→ Change detection data

= Beginning of Section =

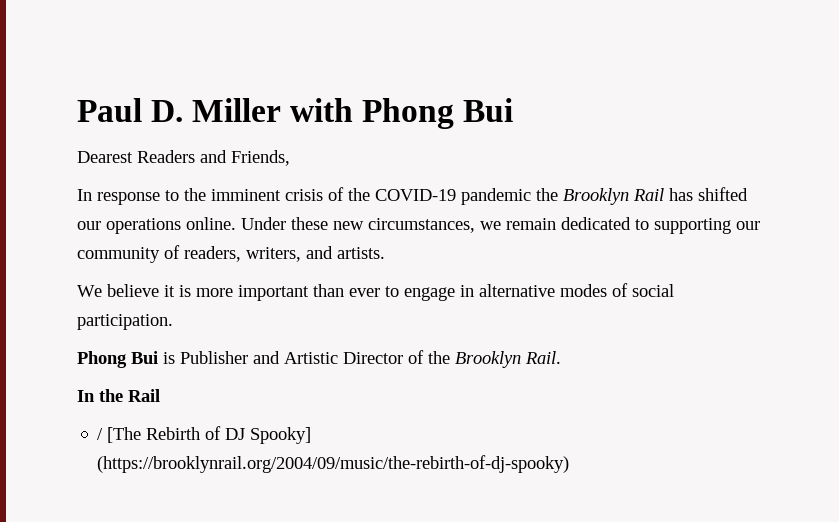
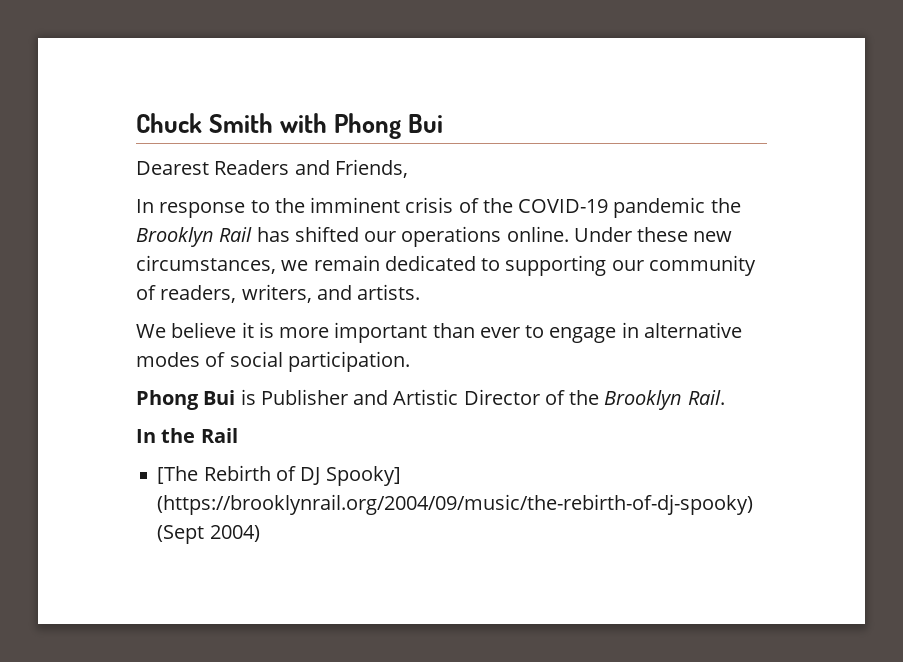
- Paul D. Miller with Phong Bui
+ Chuck Smith with Phong Bui
- / [The Rebirth of DJ Spooky] (https://brooklynrail.org/2004/09/music/the-rebirth-of-dj-spooky)
+ [The Rebirth of DJ Spooky] (https://brooklynrail.org/2004/09/music/the-rebirth-of-dj-spooky) (Sept 2004)

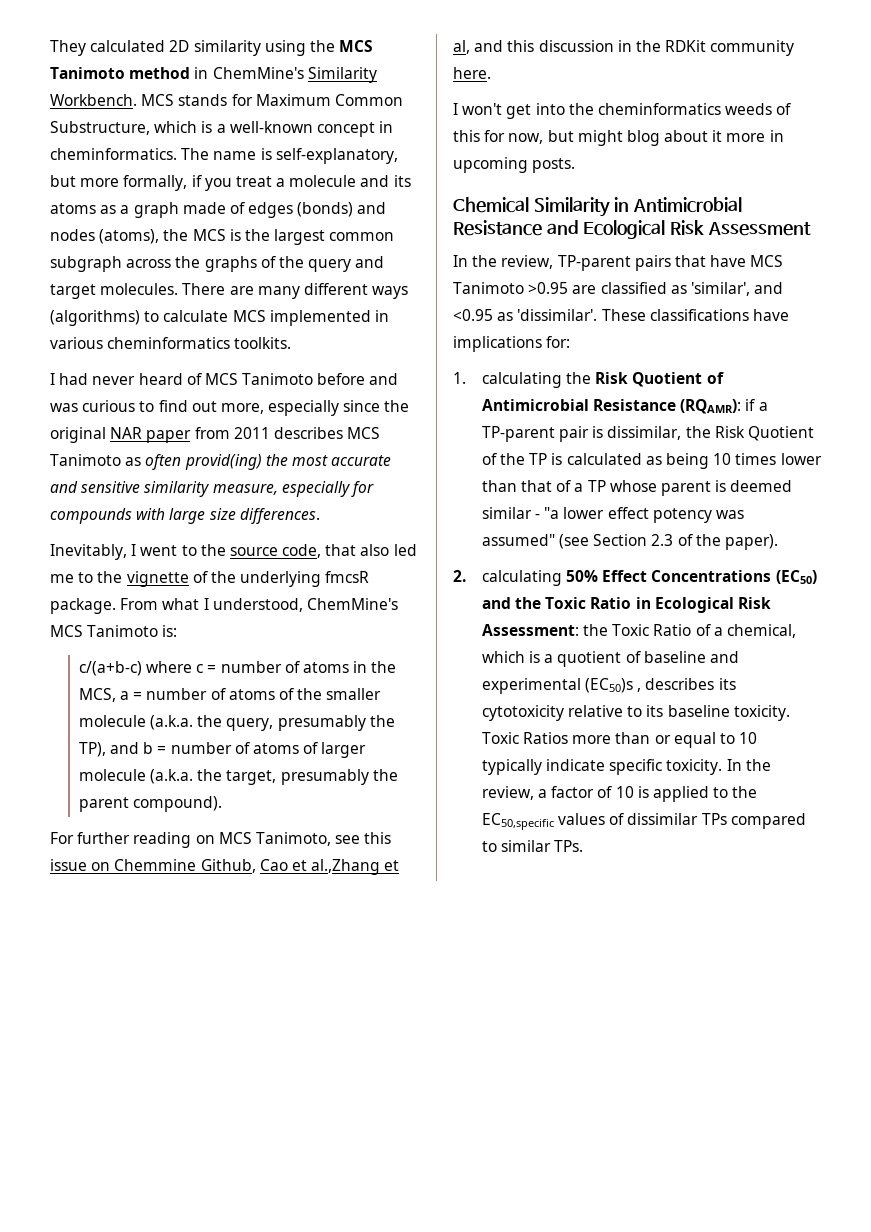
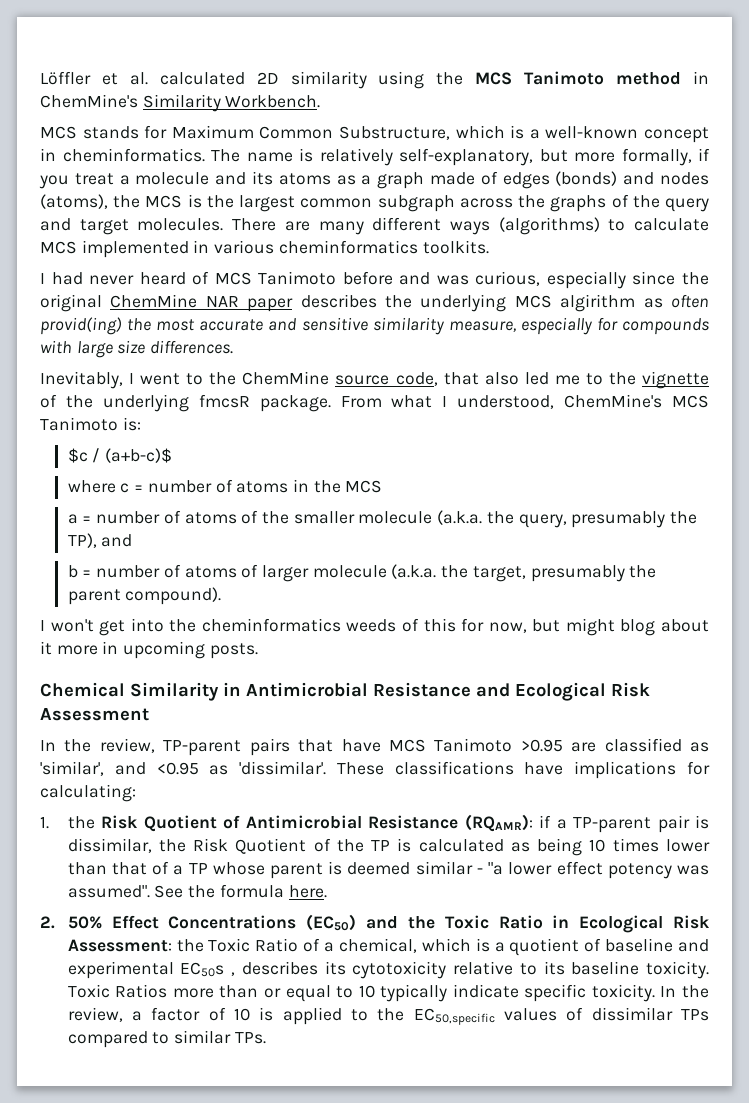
- They calculated 2D similarity using the MCS Tanimoto method in ChemMine's Similarity Workbench. MCS stands for Maximum Common Substructure, which is a well-known concept in cheminformatics.
+ Löffler et al. calculated 2D similarity using the MCS Tanimoto method in ChemMine's Similarity Workbench.
+ MCS stands for Maximum Common Substructure, which is a well-known concept in cheminformatics.
- The name is self-explanatory, but more formally, if you treat a molecule and its atoms as a graph made of edges (bonds) and nodes (atoms), the MCS is the largest common subgraph across the graphs of the query and target molecules.
+ The name is relatively self-explanatory, but more formally, if you treat a molecule and its atoms as a graph made of edges (bonds) and nodes (atoms), the MCS is the largest common subgraph across the graphs of the query and target molecules.
- I had never heard of MCS Tanimoto before and was curious to find out more, especially since the original NAR paper from 2011 describes MCS Tanimoto as often provid(ing) the most accurate and sensitive similarity measure, especially for compounds with large size differences.
+ I had never heard of MCS Tanimoto before and was curious, especially since the original ChemMine NAR paper describes the underlying MCS algirithm as often provid(ing) the most accurate and sensitive similarity measure, especially for compounds with large size differences.
- Inevitably, I went to the source code, that also led me to the vignette of the underlying fmcsR package.
+ Inevitably, I went to the ChemMine source code, that also led me to the vignette of the underlying fmcsR package.
- c/(a+b-c) where c = number of atoms in the MCS, a = number of atoms of the smaller molecule (a.k.a. the query, presumably the TP), and b = number of atoms of larger molecule (a.k.a. the target, presumably the parent compound).
+ $c / (a+b-c)$
+ where c = number of atoms in the MCS
+ a = number of atoms of the smaller molecule (a.k.a. the query, presumably the TP), and
+ b = number of atoms of larger molecule (a.k.a. the target, presumably the parent compound).
- For further reading on MCS Tanimoto, see this issue on Chemmine Github, Cao et al.,Zhang et al, and this discussion in the RDKit community here.
- These classifications have implications for:
+ These classifications have implications for calculating:
- 1. calculating the Risk Quotient of Antimicrobial Resistance (RQAMR): if a TP-parent pair is dissimilar, the Risk Quotient of the TP is calculated as being 10 times lower than that of a TP whose parent is deemed similar - "a lower effect potency was assumed" (see Section 2.3 of the paper).
+ 1. the Risk Quotient of Antimicrobial Resistance (RQAMR): if a TP-parent pair is dissimilar, the Risk Quotient of the TP is calculated as being 10 times lower than that of a TP whose parent is deemed similar - "a lower effect potency was assumed". See the formula here.
- 2. calculating 50% Effect Concentrations (EC50) and the Toxic Ratio in Ecological Risk Assessment: the Toxic Ratio of a chemical, which is a quotient of baseline and experimental (EC50)s , describes its cytotoxicity relative to its baseline toxicity.
+ 2. 50% Effect Concentrations (EC50) and the Toxic Ratio in Ecological Risk Assessment: the Toxic Ratio of a chemical, which is a quotient of baseline and experimental EC50s , describes its cytotoxicity relative to its baseline toxicity.

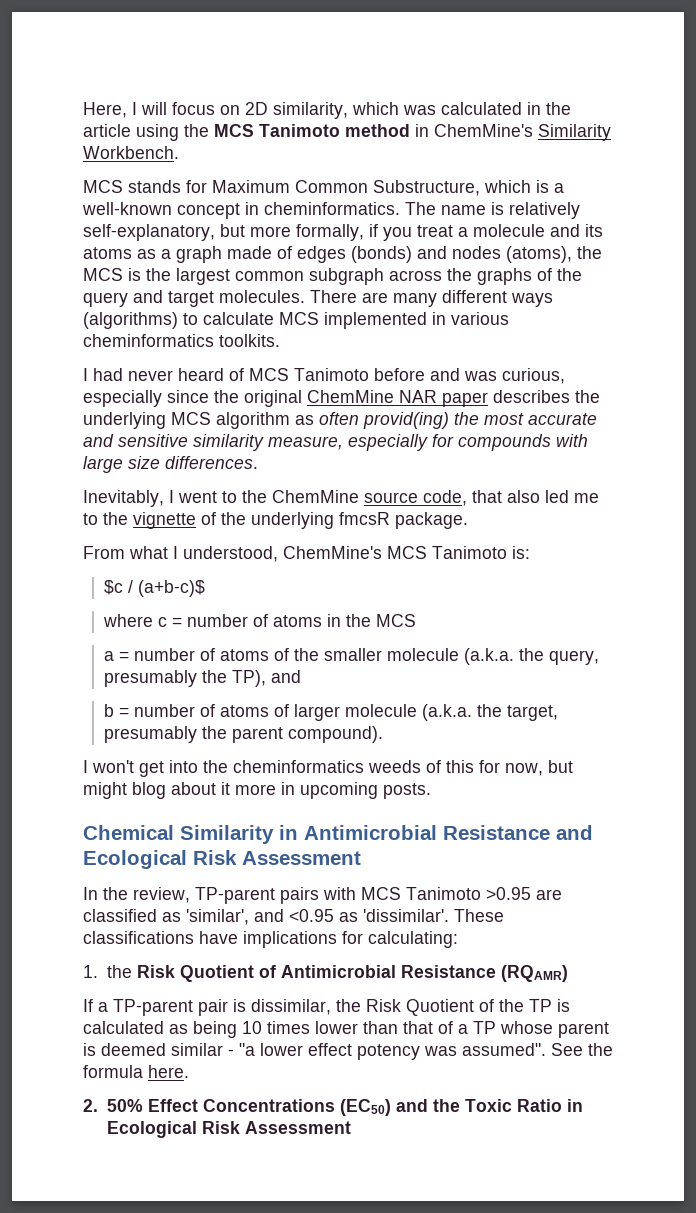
- Löffler et al. calculated 2D similarity using the MCS Tanimoto method in ChemMine's Similarity Workbench.
+ Here, I will focus on 2D similarity, which was calculated in the article using the MCS Tanimoto method in ChemMine's Similarity Workbench.
- I had never heard of MCS Tanimoto before and was curious, especially since the original ChemMine NAR paper describes the underlying MCS algirithm as often provid(ing) the most accurate and sensitive similarity measure, especially for compounds with large size differences.
+ I had never heard of MCS Tanimoto before and was curious, especially since the original ChemMine NAR paper describes the underlying MCS algorithm as often provid(ing) the most accurate and sensitive similarity measure, especially for compounds with large size differences.
- Inevitably, I went to the ChemMine source code, that also led me to the vignette of the underlying fmcsR package. From what I understood, ChemMine's MCS Tanimoto is:
+ Inevitably, I went to the ChemMine source code, that also led me to the vignette of the underlying fmcsR package.
+ From what I understood, ChemMine's MCS Tanimoto is:
- In the review, TP-parent pairs that have MCS Tanimoto >0.95 are classified as 'similar', and <0.95 as 'dissimilar'.
+ In the review, TP-parent pairs with MCS Tanimoto >0.95 are classified as 'similar', and <0.95 as 'dissimilar'.
- 1. the Risk Quotient of Antimicrobial Resistance (RQAMR): if a TP-parent pair is dissimilar, the Risk Quotient of the TP is calculated as being 10 times lower than that of a TP whose parent is deemed similar - "a lower effect potency was assumed".
+ 1. the Risk Quotient of Antimicrobial Resistance (RQAMR)
+ If a TP-parent pair is dissimilar, the Risk Quotient of the TP is calculated as being 10 times lower than that of a TP whose parent is deemed similar - "a lower effect potency was assumed".
- 2. 50% Effect Concentrations (EC50) and the Toxic Ratio in Ecological Risk Assessment: the Toxic Ratio of a chemical, which is a quotient of baseline and experimental EC50s , describes its cytotoxicity relative to its baseline toxicity. Toxic Ratios more than or equal to 10 typically indicate specific toxicity. In the review, a factor of 10 is applied to the EC50,specific values of dissimilar TPs compared to similar TPs.
+ 2. 50% Effect Concentrations (EC50) and the Toxic Ratio in Ecological Risk Assessment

= End of Section =

→ BRIEF
All entries must come back exactly as written, though without their pictures.

→ ANSWER TO THIS PROBLEM
- Paul D. Miller with Phong Bui
+ Chuck Smith with Phong Bui
- / [The Rebirth of DJ Spooky] (https://brooklynrail.org/2004/09/music/the-rebirth-of-dj-spooky)
+ [The Rebirth of DJ Spooky] (https://brooklynrail.org/2004/09/music/the-rebirth-of-dj-spooky) (Sept 2004)

- They calculated 2D similarity using the MCS Tanimoto method in ChemMine's Similarity Workbench. MCS stands for Maximum Common Substructure, which is a well-known concept in cheminformatics.
+ Löffler et al. calculated 2D similarity using the MCS Tanimoto method in ChemMine's Similarity Workbench.
+ MCS stands for Maximum Common Substructure, which is a well-known concept in cheminformatics.
- The name is self-explanatory, but more formally, if you treat a molecule and its atoms as a graph made of edges (bonds) and nodes (atoms), the MCS is the largest common subgraph across the graphs of the query and target molecules.
+ The name is relatively self-explanatory, but more formally, if you treat a molecule and its atoms as a graph made of edges (bonds) and nodes (atoms), the MCS is the largest common subgraph across the graphs of the query and target molecules.
- I had never heard of MCS Tanimoto before and was curious to find out more, especially since the original NAR paper from 2011 describes MCS Tanimoto as often provid(ing) the most accurate and sensitive similarity measure, especially for compounds with large size differences.
+ I had never heard of MCS Tanimoto before and was curious, especially since the original ChemMine NAR paper describes the underlying MCS algirithm as often provid(ing) the most accurate and sensitive similarity measure, especially for compounds with large size differences.
- Inevitably, I went to the source code, that also led me to the vignette of the underlying fmcsR package.
+ Inevitably, I went to the ChemMine source code, that also led me to the vignette of the underlying fmcsR package.
- c/(a+b-c) where c = number of atoms in the MCS, a = number of atoms of the smaller molecule (a.k.a. the query, presumably the TP), and b = number of atoms of larger molecule (a.k.a. the target, presumably the parent compound).
+ $c / (a+b-c)$
+ where c = number of atoms in the MCS
+ a = number of atoms of the smaller molecule (a.k.a. the query, presumably the TP), and
+ b = number of atoms of larger molecule (a.k.a. the target, presumably the parent compound).
- For further reading on MCS Tanimoto, see this issue on Chemmine Github, Cao et al.,Zhang et al, and this discussion in the RDKit community here.
- These classifications have implications for:
+ These classifications have implications for calculating:
- 1. calculating the Risk Quotient of Antimicrobial Resistance (RQAMR): if a TP-parent pair is dissimilar, the Risk Quotient of the TP is calculated as being 10 times lower than that of a TP whose parent is deemed similar - "a lower effect potency was assumed" (see Section 2.3 of the paper).
+ 1. the Risk Quotient of Antimicrobial Resistance (RQAMR): if a TP-parent pair is dissimilar, the Risk Quotient of the TP is calculated as being 10 times lower than that of a TP whose parent is deemed similar - "a lower effect potency was assumed". See the formula here.
- 2. calculating 50% Effect Concentrations (EC50) and the Toxic Ratio in Ecological Risk Assessment: the Toxic Ratio of a chemical, which is a quotient of baseline and experimental (EC50)s , describes its cytotoxicity relative to its baseline toxicity.
+ 2. 50% Effect Concentrations (EC50) and the Toxic Ratio in Ecological Risk Assessment: the Toxic Ratio of a chemical, which is a quotient of baseline and experimental EC50s , describes its cytotoxicity relative to its baseline toxicity.

- Löffler et al. calculated 2D similarity using the MCS Tanimoto method in ChemMine's Similarity Workbench.
+ Here, I will focus on 2D similarity, which was calculated in the article using the MCS Tanimoto method in ChemMine's Similarity Workbench.
- I had never heard of MCS Tanimoto before and was curious, especially since the original ChemMine NAR paper describes the underlying MCS algirithm as often provid(ing) the most accurate and sensitive similarity measure, especially for compounds with large size differences.
+ I had never heard of MCS Tanimoto before and was curious, especially since the original ChemMine NAR paper describes the underlying MCS algorithm as often provid(ing) the most accurate and sensitive similarity measure, especially for compounds with large size differences.
- Inevitably, I went to the ChemMine source code, that also led me to the vignette of the underlying fmcsR package. From what I understood, ChemMine's MCS Tanimoto is:
+ Inevitably, I went to the ChemMine source code, that also led me to the vignette of the underlying fmcsR package.
+ From what I understood, ChemMine's MCS Tanimoto is:
- In the review, TP-parent pairs that have MCS Tanimoto >0.95 are classified as 'similar', and <0.95 as 'dissimilar'.
+ In the review, TP-parent pairs with MCS Tanimoto >0.95 are classified as 'similar', and <0.95 as 'dissimilar'.
- 1. the Risk Quotient of Antimicrobial Resistance (RQAMR): if a TP-parent pair is dissimilar, the Risk Quotient of the TP is calculated as being 10 times lower than that of a TP whose parent is deemed similar - "a lower effect potency was assumed".
+ 1. the Risk Quotient of Antimicrobial Resistance (RQAMR)
+ If a TP-parent pair is dissimilar, the Risk Quotient of the TP is calculated as being 10 times lower than that of a TP whose parent is deemed similar - "a lower effect potency was assumed".
- 2. 50% Effect Concentrations (EC50) and the Toxic Ratio in Ecological Risk Assessment: the Toxic Ratio of a chemical, which is a quotient of baseline and experimental EC50s , describes its cytotoxicity relative to its baseline toxicity. Toxic Ratios more than or equal to 10 typically indicate specific toxicity. In the review, a factor of 10 is applied to the EC50,specific values of dissimilar TPs compared to similar TPs.
+ 2. 50% Effect Concentrations (EC50) and the Toxic Ratio in Ecological Risk Assessment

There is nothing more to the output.